Return only the stretch of the material below that begins with the line containing "payment terms: on receipt -> 14 days" and ends with the line containing "total: 335.00 -> 373.65", exactly; both of those lines belong to it.
(Beginning of Entries supplied)
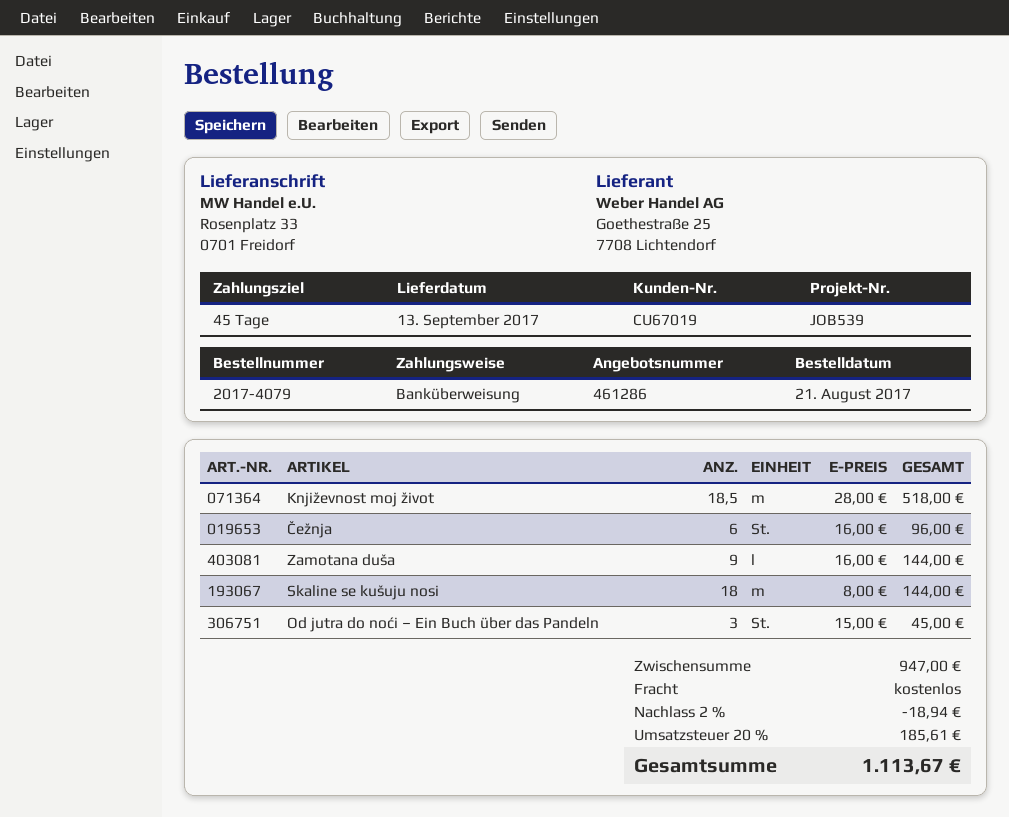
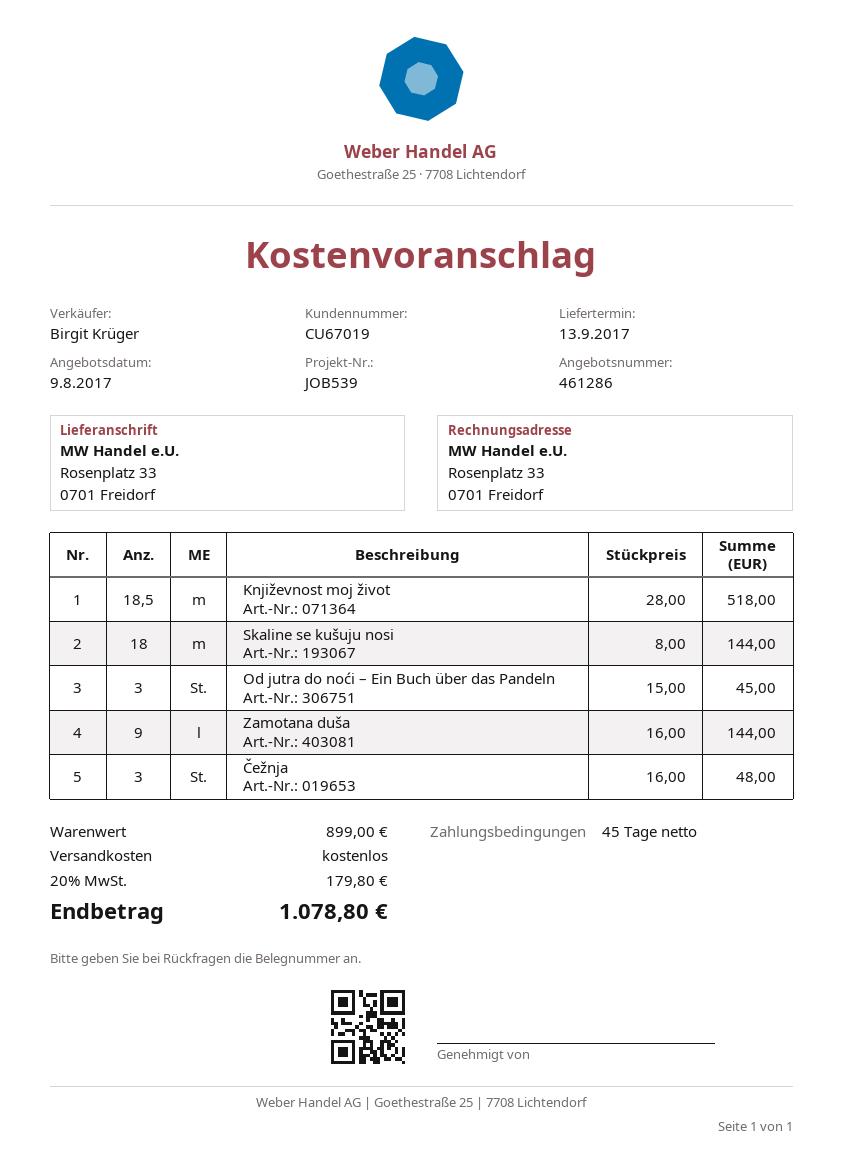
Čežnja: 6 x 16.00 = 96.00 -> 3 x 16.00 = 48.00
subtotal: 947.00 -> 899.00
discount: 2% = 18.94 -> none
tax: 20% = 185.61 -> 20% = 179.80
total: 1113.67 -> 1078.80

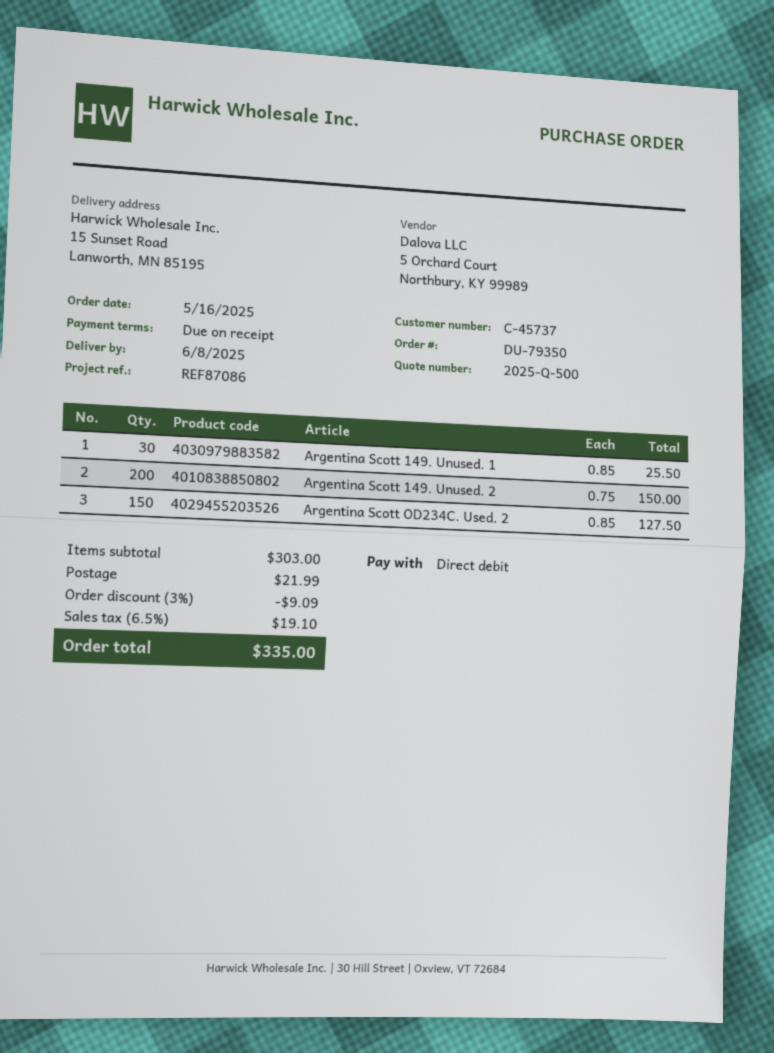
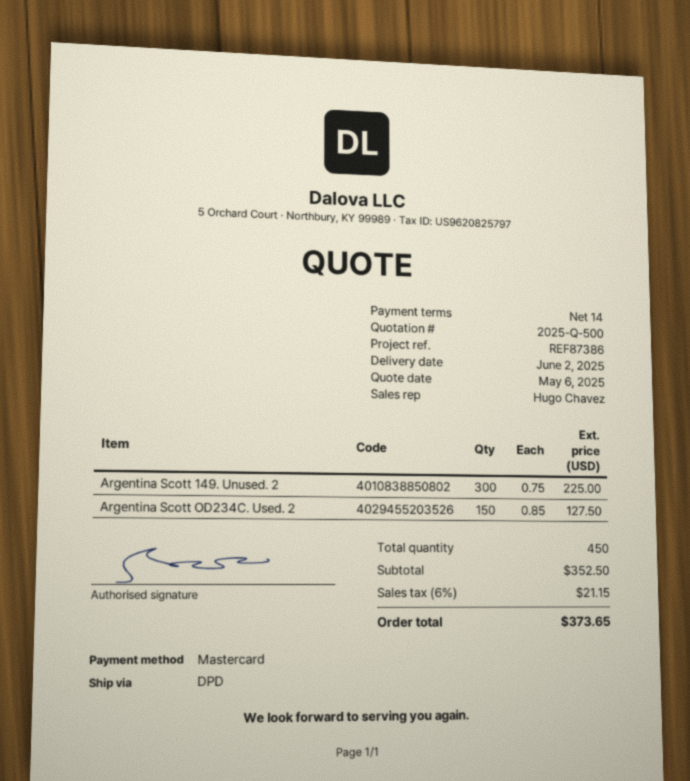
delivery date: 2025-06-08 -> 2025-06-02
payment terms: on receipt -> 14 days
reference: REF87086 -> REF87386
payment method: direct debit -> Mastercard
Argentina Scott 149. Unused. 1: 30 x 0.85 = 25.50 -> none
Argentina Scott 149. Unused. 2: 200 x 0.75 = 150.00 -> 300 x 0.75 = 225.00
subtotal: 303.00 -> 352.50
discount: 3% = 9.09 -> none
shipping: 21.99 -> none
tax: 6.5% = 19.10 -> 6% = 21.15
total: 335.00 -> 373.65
(End of Entries supplied)
(Beginning of Entries supplied)
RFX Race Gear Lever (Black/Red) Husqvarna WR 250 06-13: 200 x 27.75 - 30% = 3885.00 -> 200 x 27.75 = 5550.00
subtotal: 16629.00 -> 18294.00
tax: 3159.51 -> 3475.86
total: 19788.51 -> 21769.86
(End of Entries supplied)
(Beginning of Entries supplied)
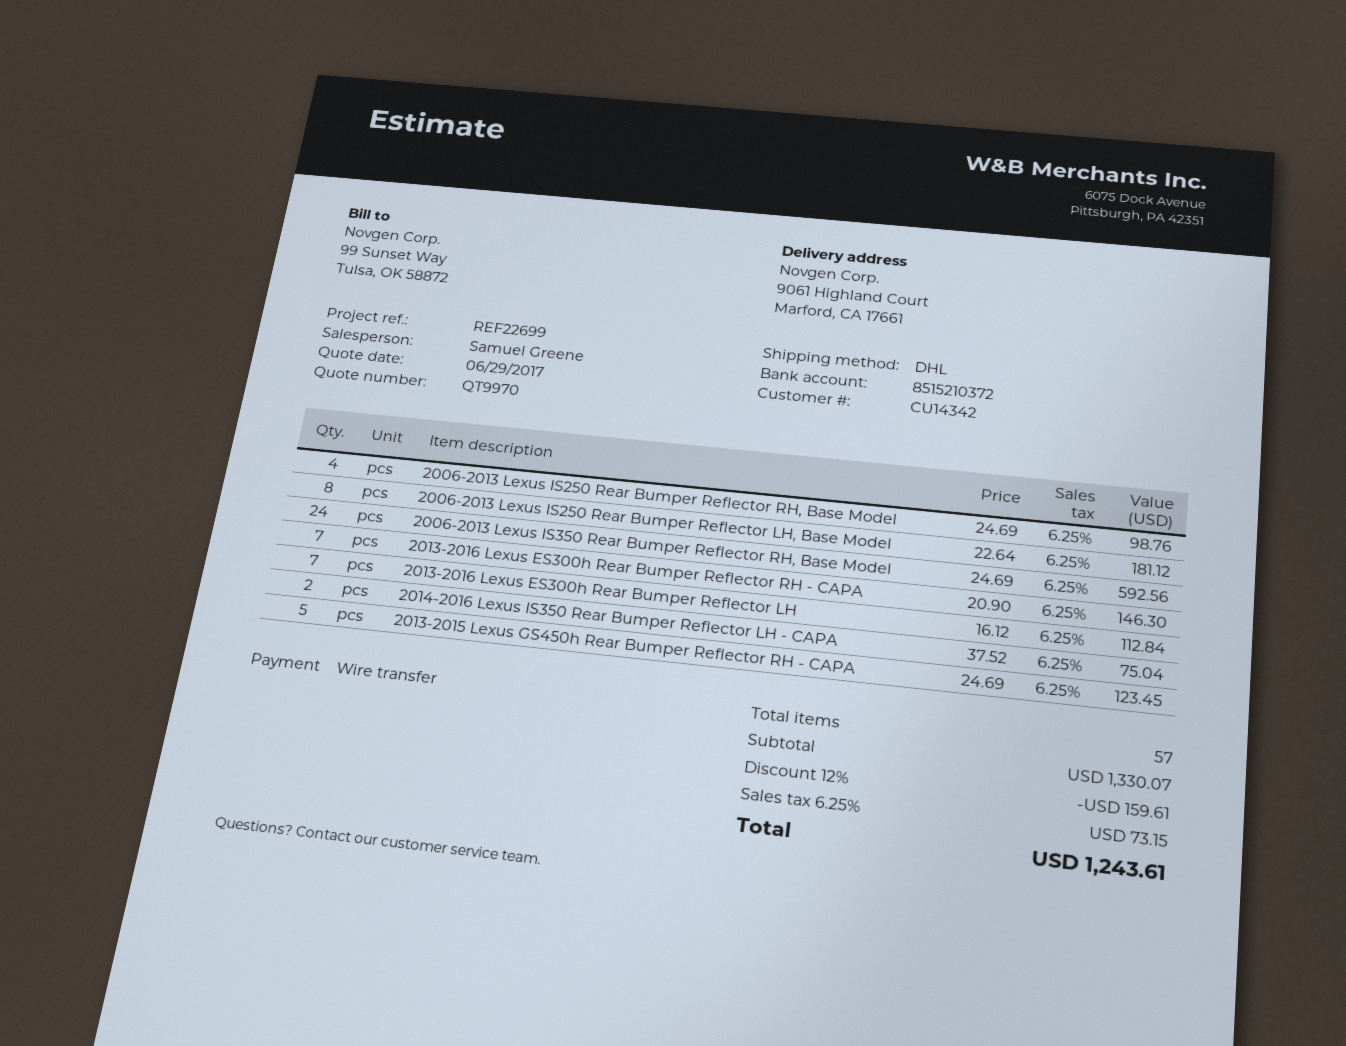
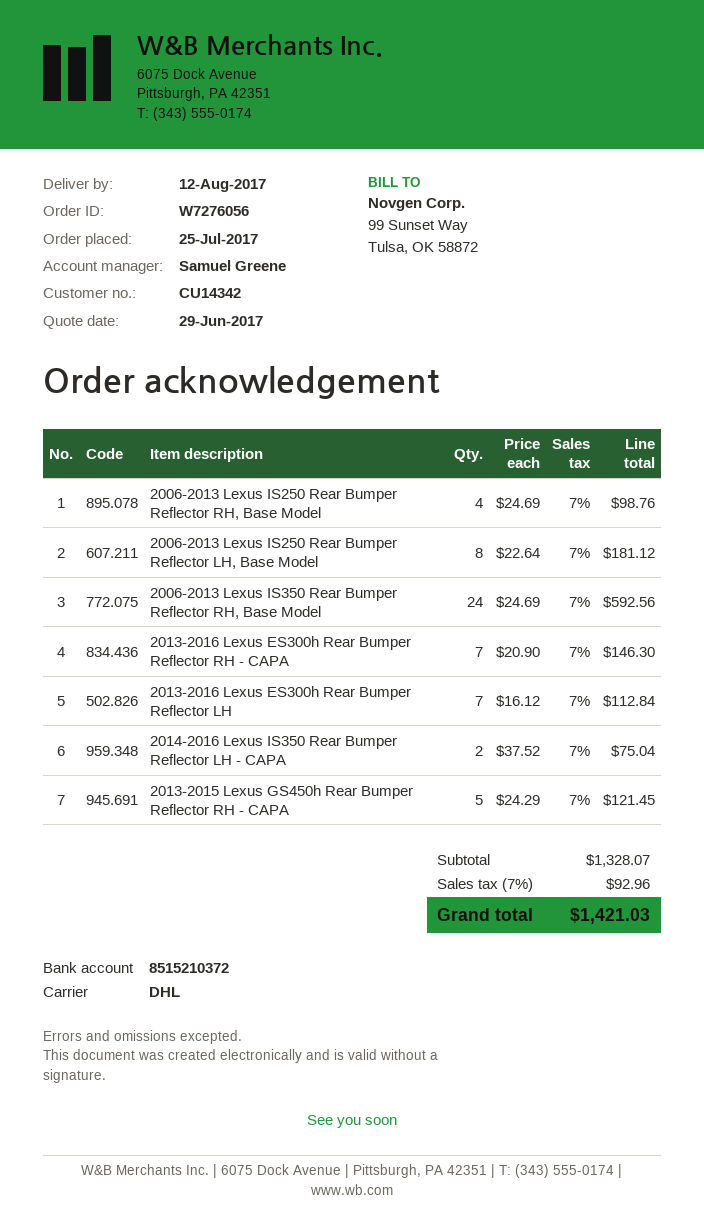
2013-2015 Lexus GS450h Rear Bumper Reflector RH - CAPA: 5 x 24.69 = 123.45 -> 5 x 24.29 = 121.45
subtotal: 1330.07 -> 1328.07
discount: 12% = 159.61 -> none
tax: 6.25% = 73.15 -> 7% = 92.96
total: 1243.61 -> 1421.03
(End of Entries supplied)
■ Written response:
payment terms: on receipt -> 14 days
reference: REF87086 -> REF87386
payment method: direct debit -> Mastercard
Argentina Scott 149. Unused. 1: 30 x 0.85 = 25.50 -> none
Argentina Scott 149. Unused. 2: 200 x 0.75 = 150.00 -> 300 x 0.75 = 225.00
subtotal: 303.00 -> 352.50
discount: 3% = 9.09 -> none
shipping: 21.99 -> none
tax: 6.5% = 19.10 -> 6% = 21.15
total: 335.00 -> 373.65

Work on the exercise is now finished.